The professionals in the industry (in large part) are sharp, smart, well educated, well dressed, many times attractive, and have a history of winning. Imagine putting young people who all embody these qualities together in a competitive environment. They are all “going for it”, and trying to win professionally. This many times creates a culture of fear that one wrong move can derail all that one has worked for. One misunderstood conversation…one overhead personal conversation….one bad field ride…one situation in which there is a personality clash between rep and manager…the list is simply endless on why these things all contribute to that culture of fear in pharmaceuticals, especially with the type “A” personality.
Fear of one wrong or misunderstood move: I can think back to when I was a manager and there was a POA meeting. As can be expected professionals are making their way to the hotel via a long day of travel by air. One representative made his way to the hotel with headphones around his neck. These headphones were admittedly large, which I believe is typical nowadays. But everybody at the meeting in the managerial circle could not stop speaking of how this person presented himself. I for one did not care and chalked it up to the culture of young people and it did not change my perspective of this person one bit, but he was forever known as the guy who came to the POA meeting with inappropriate headphones on.

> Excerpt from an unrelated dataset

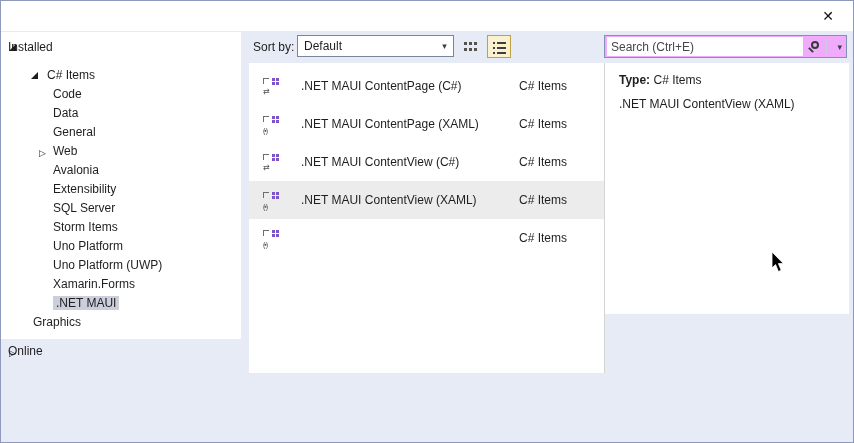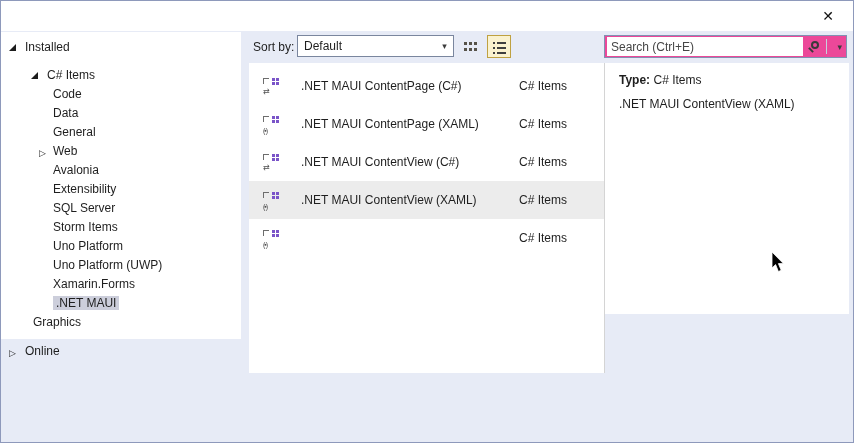"Installed" .t24 { padding-left: 24px -> 7px }
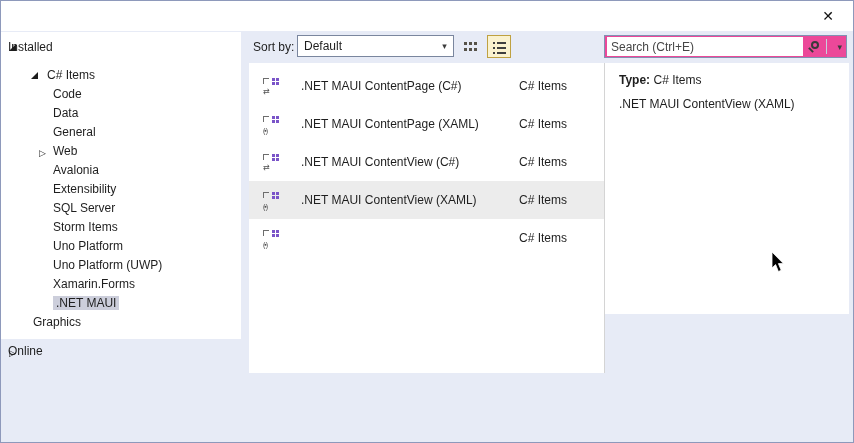"Search (Ctrl+E)" .search-box { background: #ec4899 -> #f0abfc }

This is quite simply the ridiculous part of the culture that creates fear. When you think about it, is it really that big of a deal that he enjoyed listening to music on large headphones that looked like earmuffs…probably not. But once it is said and that tone is created, it is very difficult to live something like that down in the world of pharma. It creates that culture of fear that one wrong move will put a label on you that is forever yours.